Monday, October 25, 2010
Lighting news for investors
The lighting business is changing rapidly and that is creating opportunities for investors. Traditional companies are adapting rapidly or being left behind and new-tech companies are proving their worth or having short lives. Innovation is rampant and there is no clear technology or industry leader yet.
+Incandescent light bulbs are 130 years old, waste 90% of the energy used as heat rather than light and are on the way out in the U.S. The last plant making the bulbs in North America is closed. Companies in the lighting business are very much on-board with the change and ready to move forward.
+Rep. Joe Barton of Texas has introduced a bill to repeal President Bush’s energy efficiency standards but it is getting no traction. Others will try to get around the new reality in different ways-one German businessman is trying to sell incandescent bulbs as “heat balls”. Expect more creative sales techniques as the phase-out deadlines get closer.
+There is no single leader in the battle to replace the incandescent bulb. Compact fluorescents(CFL’s) are an established technology with a low price-point but contain mercury and other toxic components. LED’s are growing in popularity but are still quite expensive even though their long working life makes them cheap over the long-term. High intensity discharge(HID) metal halide bulbs have some advantage of their own for certain application. Combinations of the above are beginning to appear(halogen-CFL by General Electric). Organic light emitting diode(OLED) technology is just beginning to enter the lighting field and should have advantages in some areas.

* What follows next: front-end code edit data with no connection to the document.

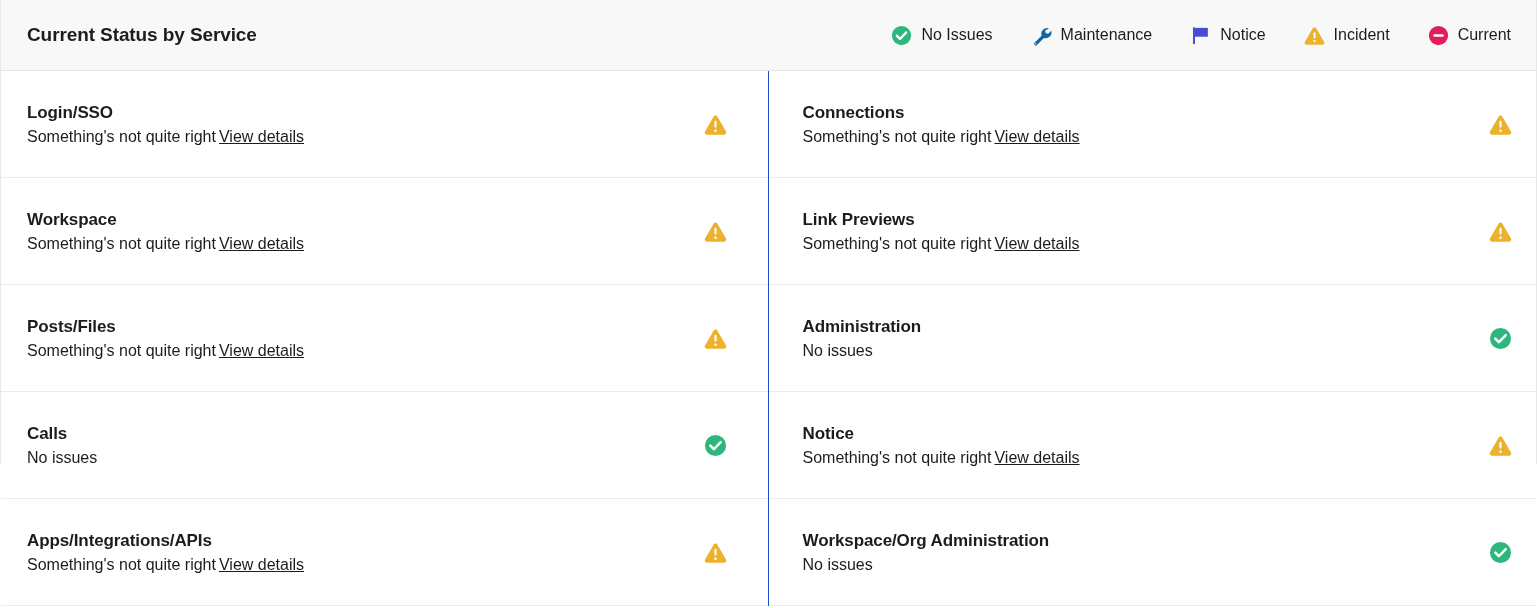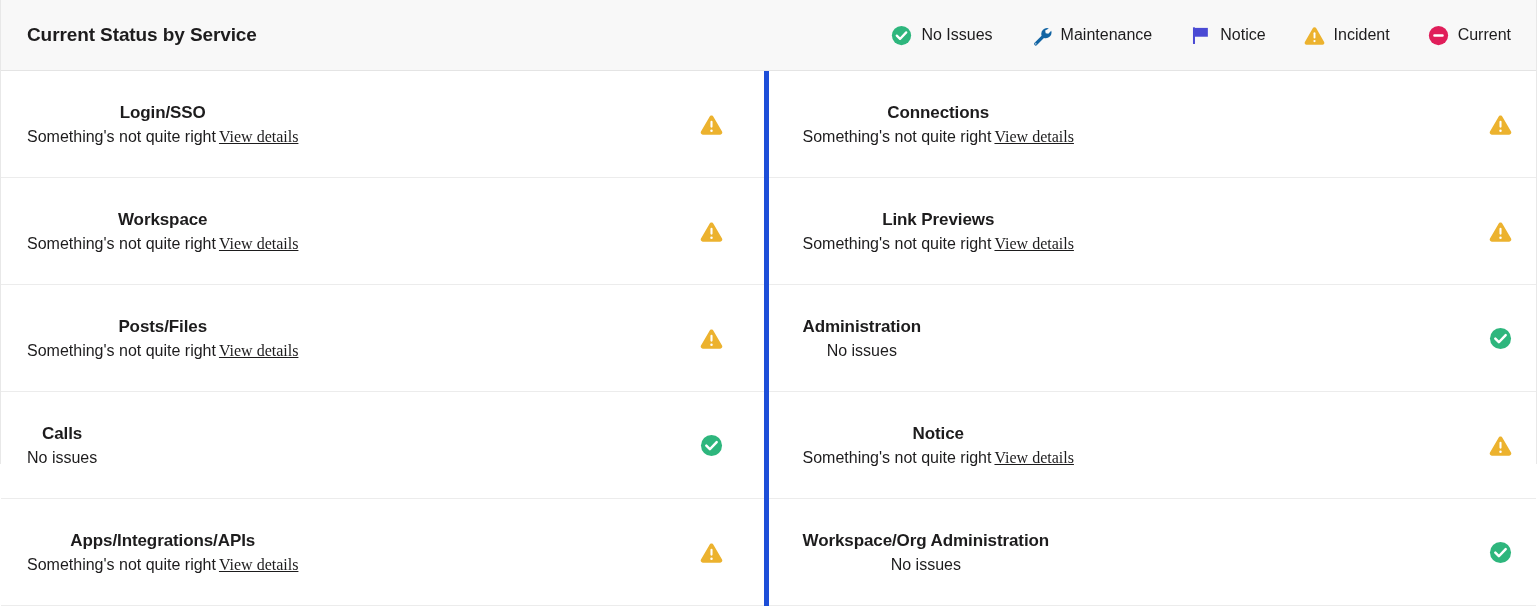--- a/index.html
+++ b/index.html
@@ -20,21 +20,20 @@
   .status-panel {
     width: 1537px;
     height: 464px;
     background: #ffffff;
     box-sizing: border-box;
     border: 1px solid #e8e8e8;
     border-top: none;
     border-bottom: none;
     display: flex;
     flex-direction: column;
-    text-align: center;
   }
 
   
   .panel-header {
     height: 71px;
     min-height: 71px;
     background: #f8f8f8;
     border-bottom: 1px solid #e4e4e4;
     display: flex;
     align-items: center;
@@ -78,21 +77,21 @@
     flex: 1 1 auto;
     display: grid;
     grid-template-columns: 1fr 1fr;
     column-gap: 0;
     position: relative;
   }
   .col {
     display: flex;
     flex-direction: column;
   }
-  .col-left  { border-right: 5px solid #1d4ed8; }
+  .col-left  { border-right: 1px solid #1d4ed8; }
 
   .service-row {
     height: 107px;
     min-height: 107px;
     box-sizing: border-box;
     border-bottom: 1px solid #ececec;
     display: flex;
     align-items: center;
     justify-content: space-between;
     padding: 0 36px 0 26px;
@@ -112,21 +111,20 @@
   .service-status {
     font-size: 16px;
     color: #1d1c1d;
     white-space: nowrap;
   }
   .details-link {
     color: #1d1c1d;
     text-decoration: underline;
     cursor: pointer;
     margin-left: 3px;
-    font-family: Liberation Serif, serif;
   }
   .status-icon-wrap {
     flex: 0 0 auto;
     display: flex;
     align-items: center;
     justify-content: center;
     width: 32px;
   }
 </style>
 </head>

+Research and innovation will continue. General Electric now has an LED bulb that uses jet engine technology to cool the LED’s instead of aluminum heat sinks. New technologies and new applications of existing technologies will allow new lighting products to come to market. There might never be just one “standard” type of light such as the incandescent bulb was for so many years. And that is not necessarily a bad thing.
Adapting firms that will retain a strong presence in the lighting industry are General Electric(GE) and Philips(PHG). The strongest player so far in the LED lighting field is Cree Inc.(CREE). Others in the industry are all jostling for position. A very large and unanswered part of the equation is consumer sentiment and how the public will spend its dollar/voting power. There will be more than a few winners and early investors, as always, will reap the greatest rewards.